►

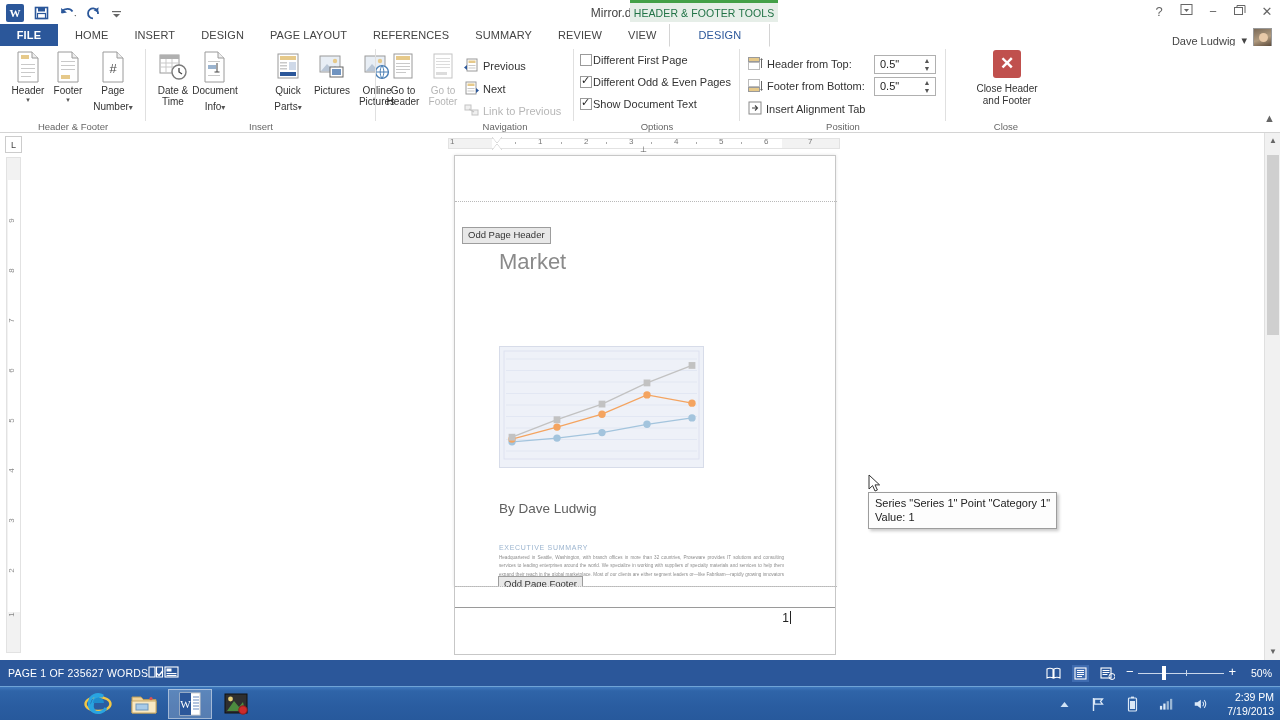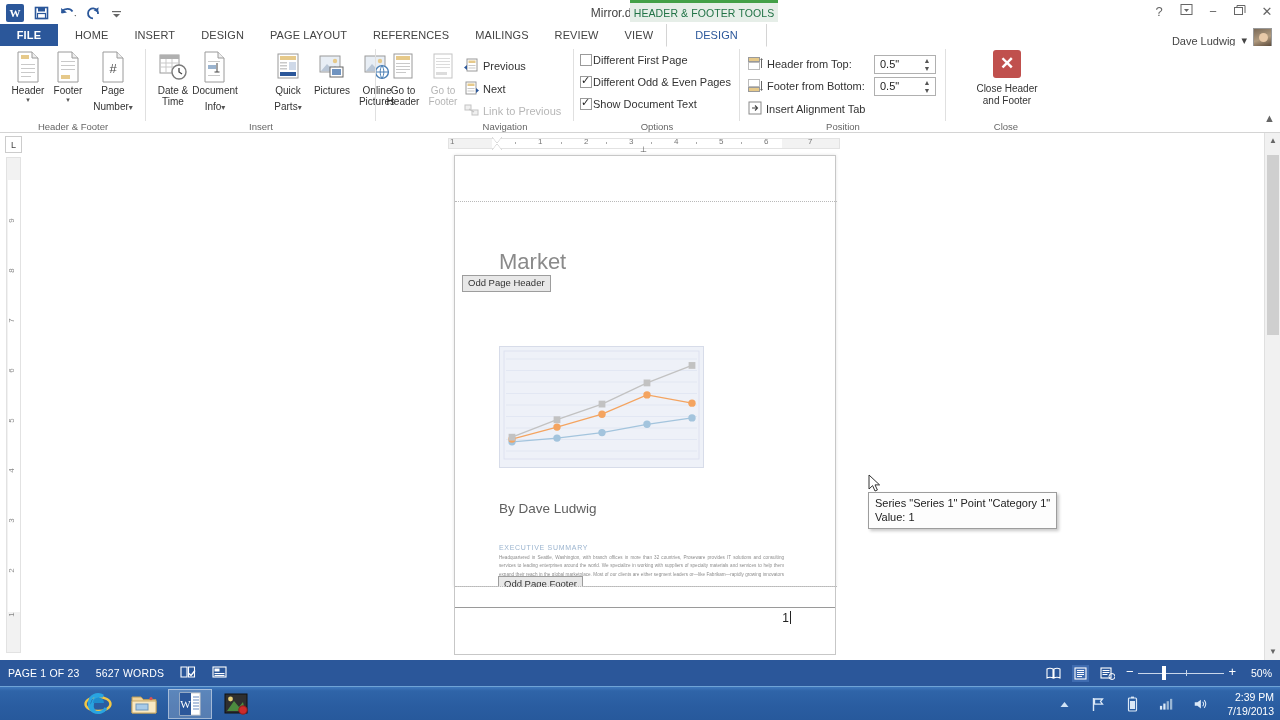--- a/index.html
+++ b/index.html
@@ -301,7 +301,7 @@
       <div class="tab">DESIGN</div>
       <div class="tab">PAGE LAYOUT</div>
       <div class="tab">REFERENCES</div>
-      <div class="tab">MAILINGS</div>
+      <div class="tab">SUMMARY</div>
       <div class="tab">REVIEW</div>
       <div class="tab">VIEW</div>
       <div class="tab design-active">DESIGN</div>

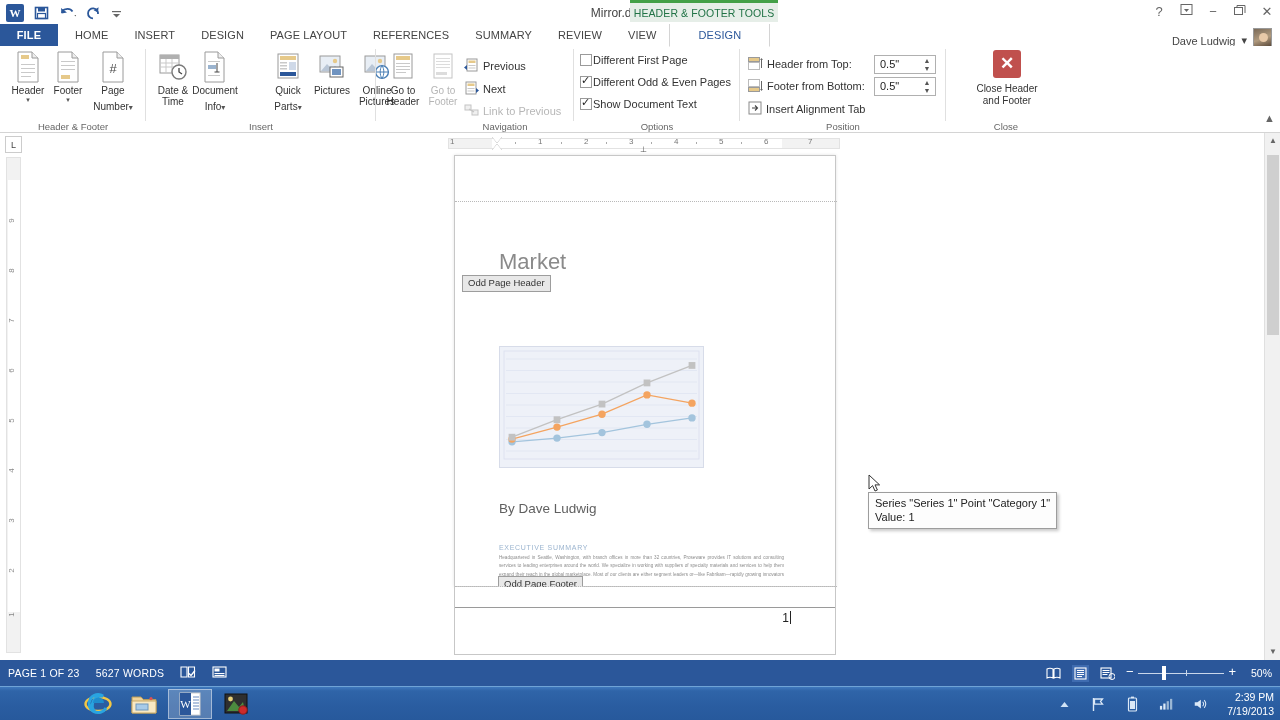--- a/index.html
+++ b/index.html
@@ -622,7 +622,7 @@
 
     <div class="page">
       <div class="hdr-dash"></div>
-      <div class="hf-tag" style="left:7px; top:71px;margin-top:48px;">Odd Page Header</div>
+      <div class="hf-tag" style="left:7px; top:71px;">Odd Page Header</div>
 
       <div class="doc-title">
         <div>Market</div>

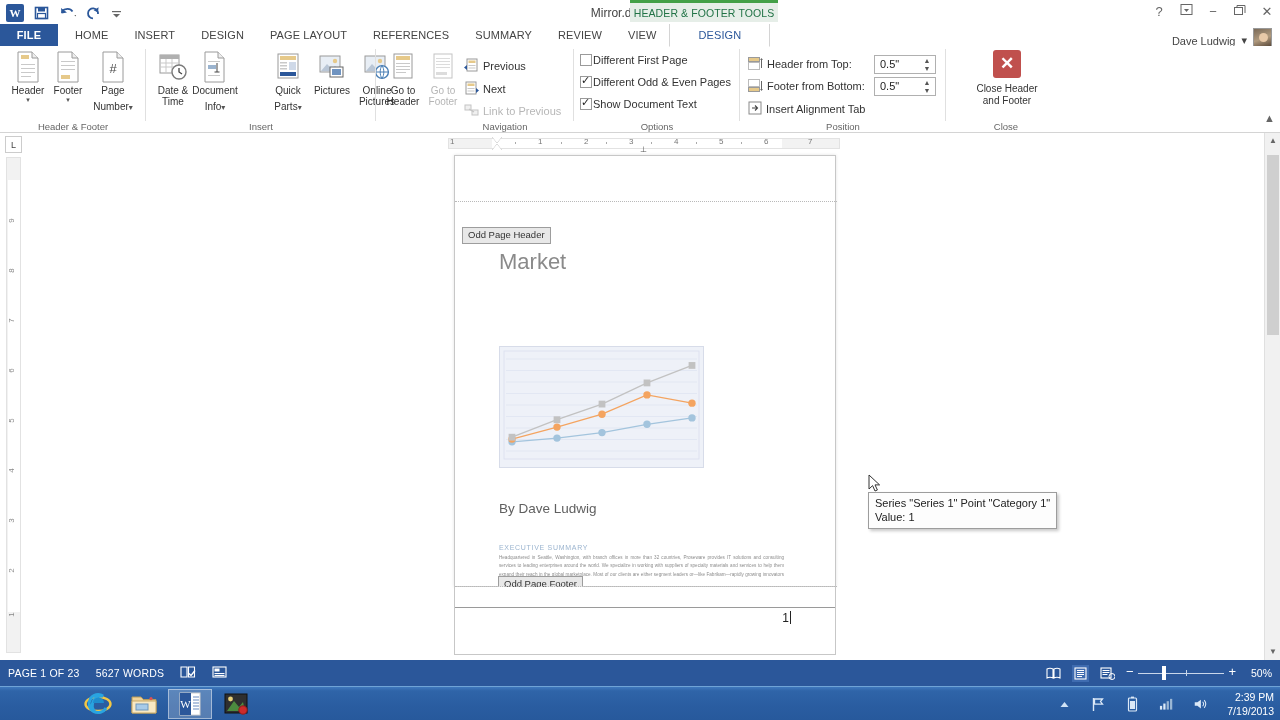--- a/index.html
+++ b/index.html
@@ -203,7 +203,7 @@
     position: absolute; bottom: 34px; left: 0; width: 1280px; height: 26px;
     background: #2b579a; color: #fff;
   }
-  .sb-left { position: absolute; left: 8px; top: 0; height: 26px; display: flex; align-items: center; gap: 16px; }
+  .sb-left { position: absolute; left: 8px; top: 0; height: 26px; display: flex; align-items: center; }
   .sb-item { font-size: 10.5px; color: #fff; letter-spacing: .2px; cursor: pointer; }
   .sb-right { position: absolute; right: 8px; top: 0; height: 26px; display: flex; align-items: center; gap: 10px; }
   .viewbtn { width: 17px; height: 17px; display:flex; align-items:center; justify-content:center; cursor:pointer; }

◄

- ASSIGNED TASK: Copy every line of the material above in which the string "pointer" can be found.

- RESPONSE TO THIS TASK:
   .sb-item { font-size: 10.5px; color: #fff; letter-spacing: .2px; cursor: pointer; }
   .viewbtn { width: 17px; height: 17px; display:flex; align-items:center; justify-content:center; cursor:pointer; }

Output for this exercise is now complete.